Enoch aspiró aire con dificultad y lo expulsó en un estertor entrecortado.

—No me dejéis morir aquí —dijo con voz débil.

—¡No vamos a dejarlo morir! —gritó Sandy, sin apartar la vista del coche de policía. La súplica de Enoch hacía que el peligro pareciera más tangible e inmediato. Todas las víctimas de aquella tierra habían derramado su sangre dentro de sus límites, y habían muerto allí. La luz parpadeante del coche patrulla hacía saltar las sombras tras los árboles y Sandy temió que alguna de ellas saltara al interior de la furgoneta para acabar con Enoch. Cuando algunos de los miembros de la caravana parecieron dudar si dejaban libre el paso, Sandy se oyó gemir entre dientes.
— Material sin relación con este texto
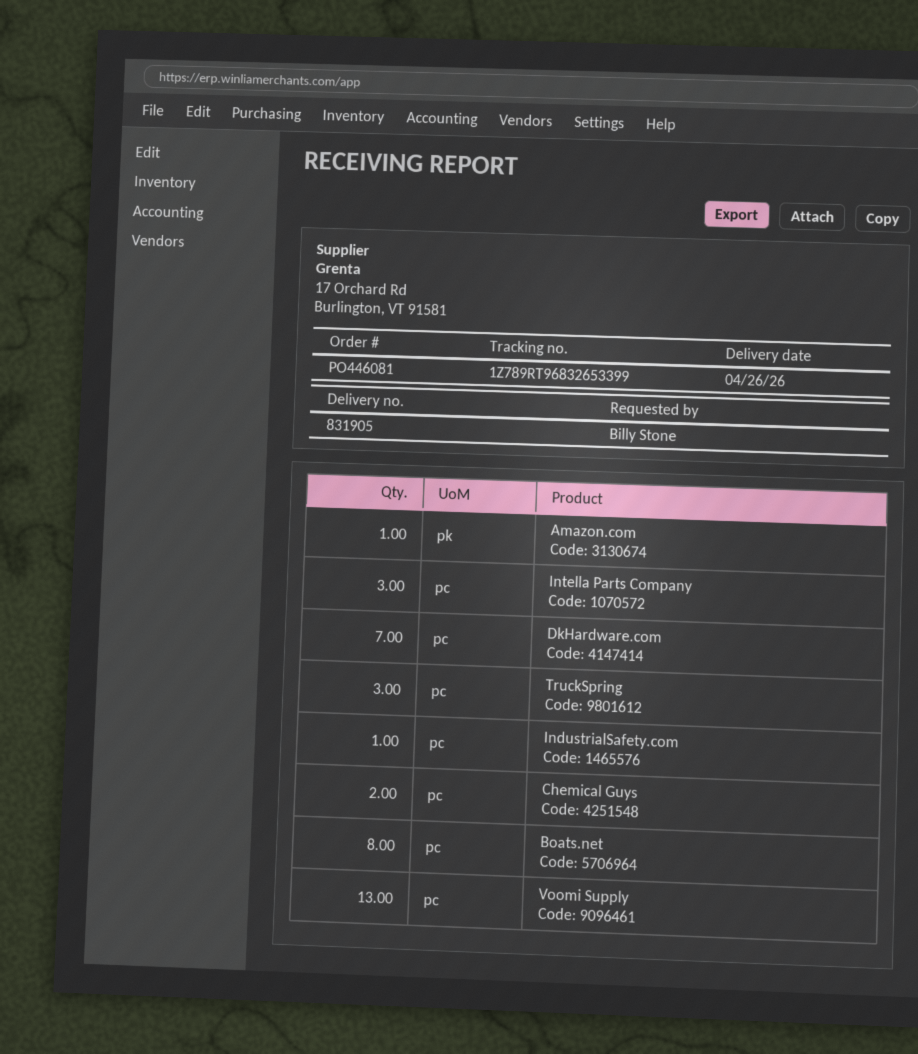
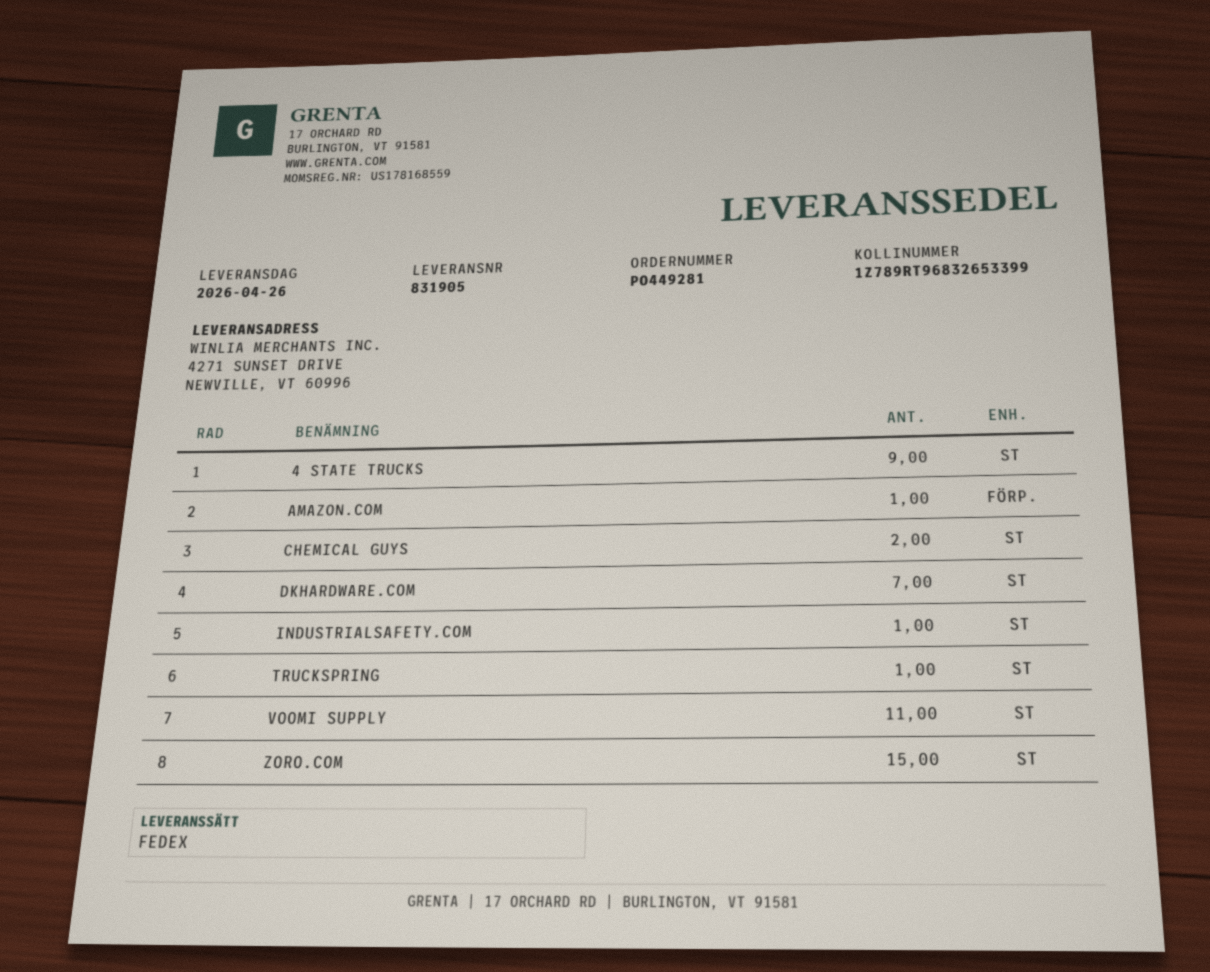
order number: PO446081 -> PO449281
Intella Parts Company: 3 -> none
TruckSpring: 3 -> 1
Boats.net: 8 -> none
Voomi Supply: 13 -> 11
4 STATE TRUCKS: none -> 9
ZORO.COM: none -> 15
Los árboles se separaron, dejando atrás la última curva y, de repente, el bosque olió como si la tierra se estuviera removiendo bajo la espesura. Sandy tuvo que contenerse para no hundir el puño crispado en el claxon; no conseguiría que el coche de policía fuera más rápido, en todo caso lo haría parar. Las últimas ramas pasaron sobre sus cabezas y sus sombras parecieron extenderse más allá del bosque como si intentaran detenerlos. Por fin se encontraban en campo abierto, bajo el cielo, y Sandy tuvo que tragar saliva antes de poder hablar.

—¿Cómo está?

La mujer estaba cantándole algo a Enoch en voz baja, una especie de canción de cuna. Al ver que ella no se interrumpía para responder a la pregunta de Sandy, Roger miró hacia atrás.

—Vivo —dijo.

Sandy intentó exhalar un secreto suspiro de alivio, pero era demasiado prematuro. La mitad del convoy estaba todavía dentro de las tierras de Redfield. Mientras corría tras el coche patrulla, no paraba de mirar atrás por los retrovisores, viendo los árboles cerrarse alrededor de la cabeza de la caravana mientras la fila de vehículos se desdibujaba por efecto de la distancia como si Toonderfield la estuviera consumiendo lentamente. Entre las copas de los árboles se alzaron unas nubes de humo que desaparecieron sobre los campos mientras los vehículos daban la vuelta. Sandy deseó que los conductores se dieran prisa en salir, que no se dejaran distraer por las sombras, que permanecieran juntos… Quizá fue su número lo que les permitió salir sanos y salvos, porque mientras Toonderfield se hundía tras el horizonte esperando que llegara su momento, Sandy vio el convoy, que seguía al segundo coche de policía. Apretó el volante hasta que le dolieron los dedos para no dejarse llevar por el sentimiento de alivio y poder seguir conduciendo.

La policía tardó media hora en conducirlos a un hospital, y durante todo el camino la mujer siguió cantando para Enoch y aplicándole en la garganta tiras arrancadas de su falda. En una ocasión intentó decir algo acerca de un perro, y a Sandy le pareció que era una pregunta o una negativa. Mientras aparcaba delante de la entrada de urgencias uno de los policías apareció corriendo, seguido de un médico y dos enfermeros con una camilla sobre la que tumbaron a Enoch. Sandy le oyó decir algo. Después coincidió con Roger en que había murmurado: «No se puede evitar». Sandy deseó que significara que estaba preparado para lo que iba a ocurrir, porque menos de cinco minutos después había muerto.